Why do we have a headache if the brain is not able to feel

(ORDO NEWS) — Each of us has experienced a headache at least once. Many believe that this condition is directly related to the brain, for example, that spasms occur in it. But the brain tissue and bones of the skull do not have nerve receptors. How does your head hurt?

If you suffer from tension headaches or migraines, you know how hard life can be…

First of all, you need to understand that pain in the head depends on various reasons. These painful episodes are categorized to help doctors quickly identify the problem and treat you. There are primary and secondary headaches.

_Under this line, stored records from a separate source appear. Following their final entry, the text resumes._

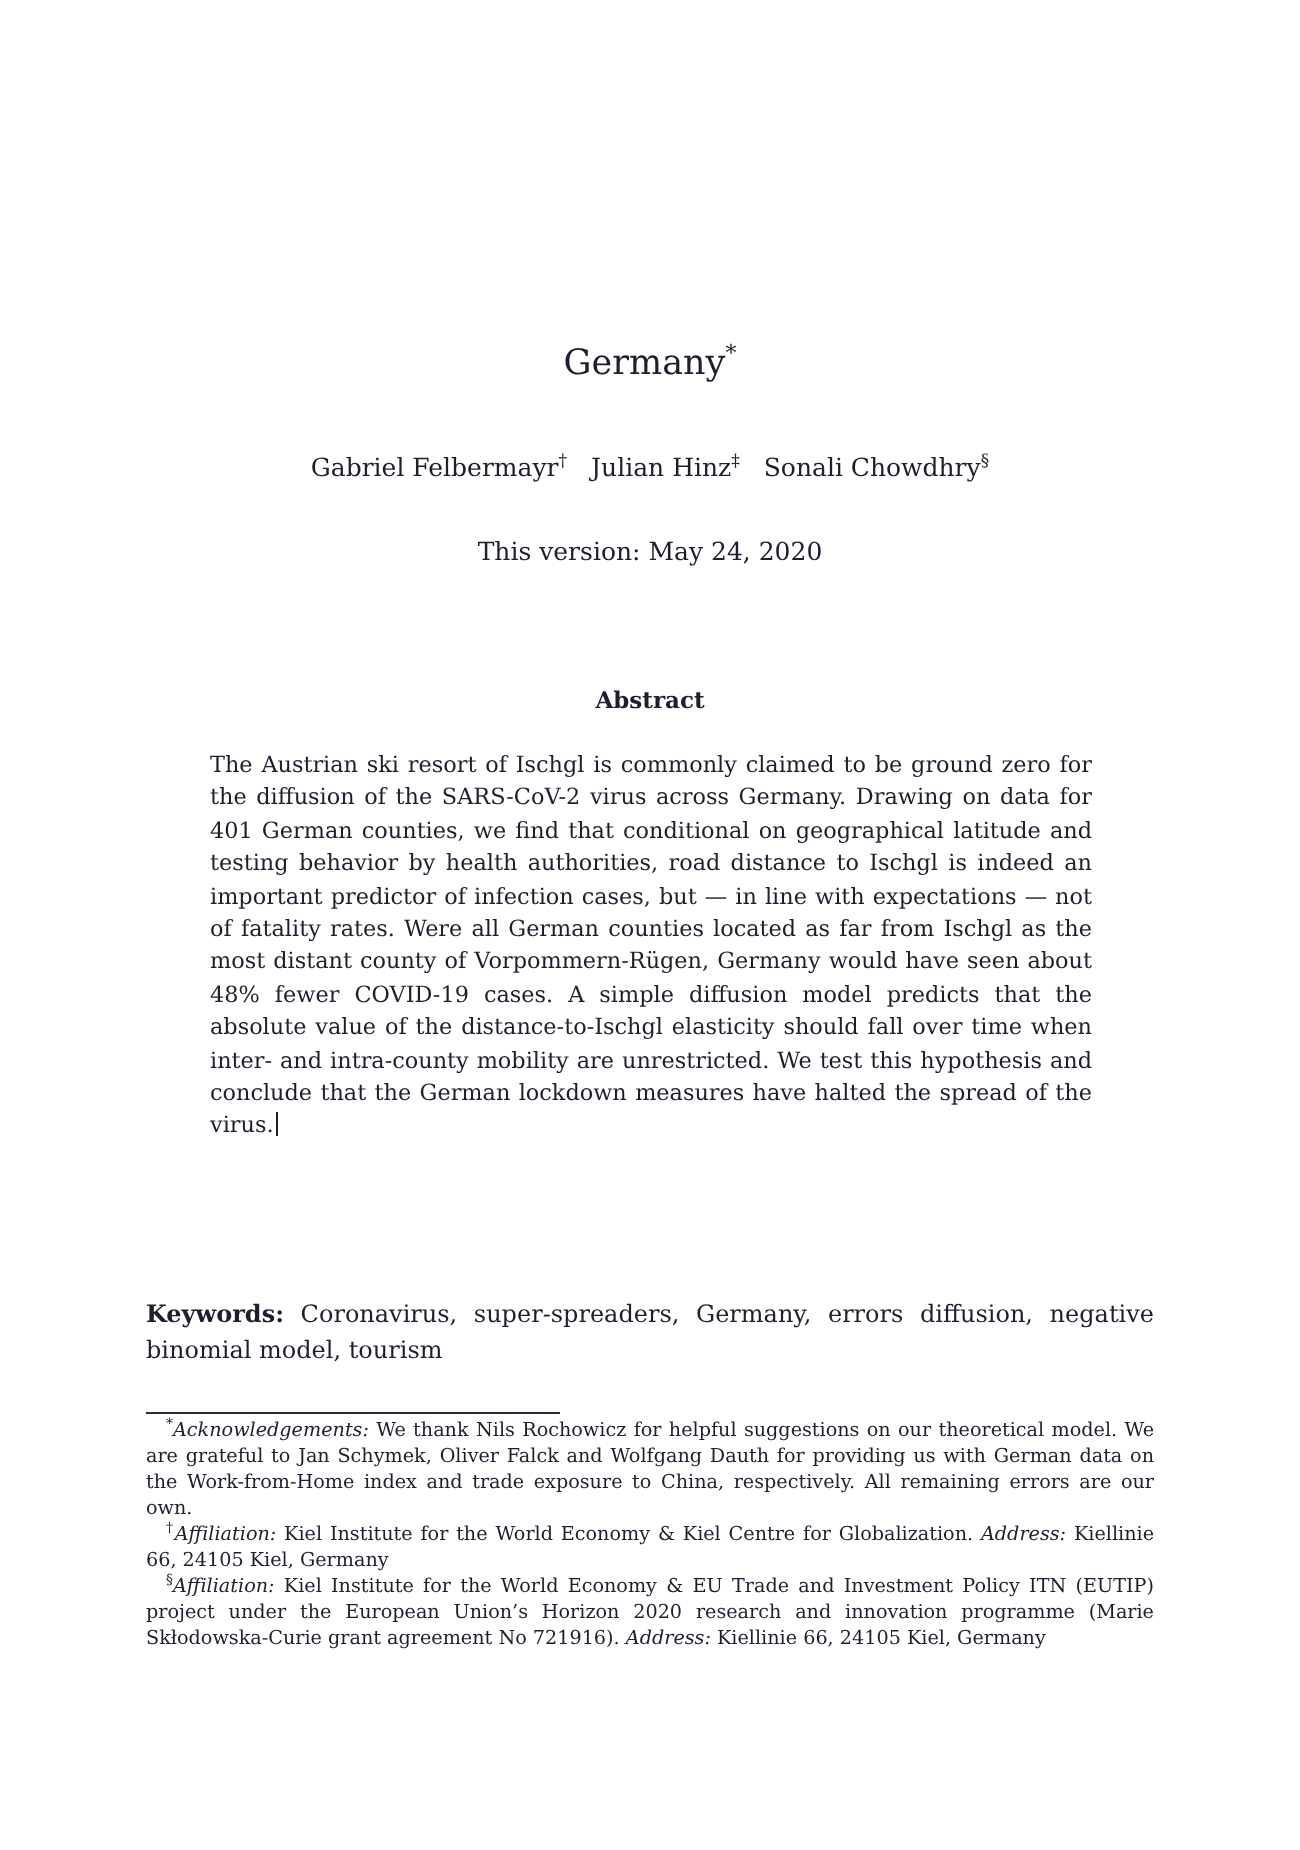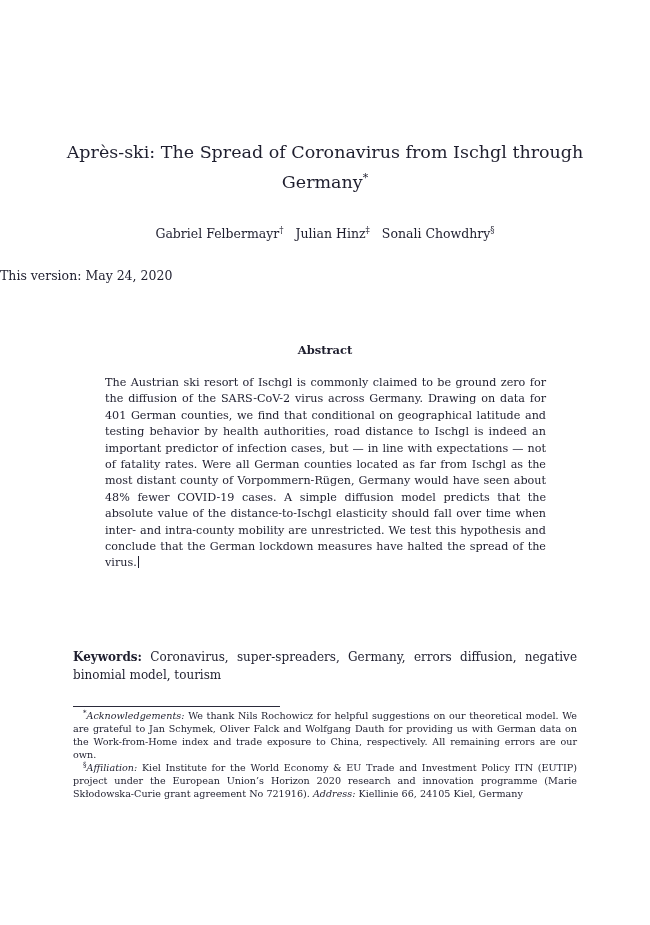--- a/index.html
+++ b/index.html
@@ -26,21 +26,21 @@
     position: absolute;
     top: 226px; left: 0; right: 0;
     text-align: center;
     font-size: 12.5px;
   }
   .author { margin: 0 6px; white-space: nowrap; }
   .author sup { font-size: 8.5px; line-height: 0; }
   .version-block {
     position: absolute;
     top: 268px; left: 0; right: 0;
-    text-align: left;
+    text-align: center;
     font-size: 12.5px;
   }
   .abstract-heading {
     position: absolute;
     top: 343px; left: 0; right: 0;
     text-align: center;
     font-size: 11.5px;
     font-weight: 700;
   }
   .abstract-body {
@@ -87,34 +87,35 @@
   }
   .fn { margin: 0; text-indent: 10px; }
   .fn sup { font-size: 7px; line-height: 0; }
   .fn i { font-style: italic; }
 </style>
 </head>
 <body>
 
 <div class="page">
 
-  <h1 class="title-block"><span>Après-ski: The Spread of Coronavirus from Ischgl through</span><br><span>Germany</span><sup>*</sup></h1>
+  <h1 class="title-block"><br><span>Germany</span><sup>*</sup></h1>
 
   <div class="authors-block"><span class="author"><span>Gabriel Felbermayr</span><sup>†</sup></span><span class="author"><span>Julian Hinz</span><sup>‡</sup></span><span class="author"><span>Sonali Chowdhry</span><sup>§</sup></span></div>
 
   <div class="version-block">This version: May 24, 2020</div>
 
   <div class="abstract-heading">Abstract</div>
 
   <p class="abstract-body"><span>The Austrian ski resort of Ischgl is commonly claimed to be ground zero for the diffusion of the SARS-CoV-2 virus across Germany. Drawing on data for 401 German counties, we find that conditional on geographical latitude and testing behavior by health authorities, road distance to Ischgl is indeed an important predictor of infection cases, but — in line with expectations — not of fatality rates. Were all German counties located as far from Ischgl as the most distant county of Vorpommern-Rügen, Germany would have seen about 48% fewer COVID-19 cases. A simple diffusion model predicts that the absolute value of the distance-to-Ischgl elasticity should fall over time when inter- and intra-county mobility are unrestricted. We test this hypothesis and conclude that the German lockdown measures have halted the spread of the virus.</span><span class="caret"></span></p>
 
   <div class="meta-block">
     <p class="meta-line"><span class="meta-label">Keywords:</span><span> Coronavirus, super-spreaders, Germany, errors diffusion, negative binomial model, tourism</span></p>
   </div>
 
   <hr class="fn-rule">
 
   <div class="footnotes">
     <p class="fn"><sup>*</sup><i>Acknowledgements:</i><span> We thank Nils Rochowicz for helpful suggestions on our theoretical model. We are grateful to Jan Schymek, Oliver Falck and Wolfgang Dauth for providing us with German data on the Work-from-Home index and trade exposure to China, respectively. All remaining errors are our own.</span></p>
+    <p class="fn"><sup>†</sup><i>Affiliation:</i><span> Kiel Institute for the World Economy &amp; Kiel Centre for Globalization. </span><i>Address:</i><span> Kiellinie 66, 24105 Kiel, Germany</span></p>
     <p class="fn"><sup>§</sup><i>Affiliation:</i><span> Kiel Institute for the World Economy &amp; EU Trade and Investment Policy ITN (EUTIP) project under the European Union’s Horizon 2020 research and innovation programme (Marie Skłodowska-Curie grant agreement No 721916). </span><i>Address:</i><span> Kiellinie 66, 24105 Kiel, Germany</span></p>
   </div>
 
 </div>
 
 </body></html>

The former occur due to daily triggers (such as stress), while the latter occur when there is trauma or damage to the brain, or any disease that affects the head. Tension headache, migraine and cluster headaches belong to the first group, but have different causes.

Tension headache (THP)

TTH is classified according to its duration: episodic or chronic. Episodic TTH is the most common type of headache that most people experience.

It usually occurs as a result of stress (physical/emotional), fatigue, anxiety, lack of sleep, or poor posture (if you work at a computer) and resolves as soon as these triggers disappear.

Episodic tension-type headaches occur less than 15 days per month, while chronic tension-type headaches are more bothersome and occur more frequently than 15 days per month and can last up to six months…

Chronic tension-type headaches are thought to be caused by constant stretching or straining of the muscles at the base and back of the neck, the muscles of the head, or a group of muscles called the temporalis muscles that cover the temporal lobe.

When overworked or stressed, the nociceptors (a neuron that is activated only by a painful stimulus) in these muscles generate signals that are interpreted by the brain as a throbbing pain in the head.

The absence of stressors, as well as exercises that target the muscle groups of the neck and head, breathing exercises, posture correction exercises, reduced screen time, and an appropriate amount of sleep lead to relief of TTH. Over-the-counter pain relievers can also help reduce the effects of this debilitating pain.


If TTHs seem like a curse, then migraines were invented by the devil himself! Migraines differ from tension headaches in how they occur. In other words, the pain may begin in a certain part of the head, but then gradually spread or shift. Migraine is usually accompanied by a feeling of nausea and increased photosensitivity.

In the case of migraine, certain patterns of activity in the brain cause the blood vessels to constrict or widen. During expansion, certain chemicals are released that are known to cause inflammation.

Nerves wrapped around blood vessels send pain signals that pulsate with the flow of blood. Alas, doctors still have a poor understanding of how to treat migraines. Approximately 20% of the world’s population suffers from this disease.

Cluster headaches

It is the not-so-pleasant cousin of migraines. As the name implies, cluster headaches are attacks of severe pain that are usually localized around, behind or above the eyes or on one side of the head and last approximately 15 minutes, recurring approximately eight times over a 24-hour period.

Fortunately, they are quite rare and only affect 1 in 1,000 people. Sufferers describe it as a white-hot rod stuck in the eye and head.

Along with blinding pain, symptoms include tearing or redness of the eye on the same side before the onset of severe pain. In some cases, the headache may be accompanied by a runny or stuffy nose on the same side of the face as the pain.

Triggers for cluster headaches include sudden extreme changes in temperature or atmospheric pressure. Drinking alcohol makes these headaches even more severe for the people who usually suffer from them. However, most do not appear due to external factors. Their occurrence is periodic, which means that attacks always occur at the same time of the year or during the same season.

There are no known causes of cluster headaches, but due to their cyclical nature, scientists believe they are related to abnormalities in the hypothalamus. One of the functions of the hypothalamus is to maintain our body’s biological clock, so this part of the brain appears to be associated with cluster headaches.

In a nutshell, your brain never experiences pain, it only processes it. Scientists don’t yet know the exact mechanisms behind each type of headache, but they do know that the surrounding muscles, blood vessels, and possibly other areas of your body are simply sending these signals.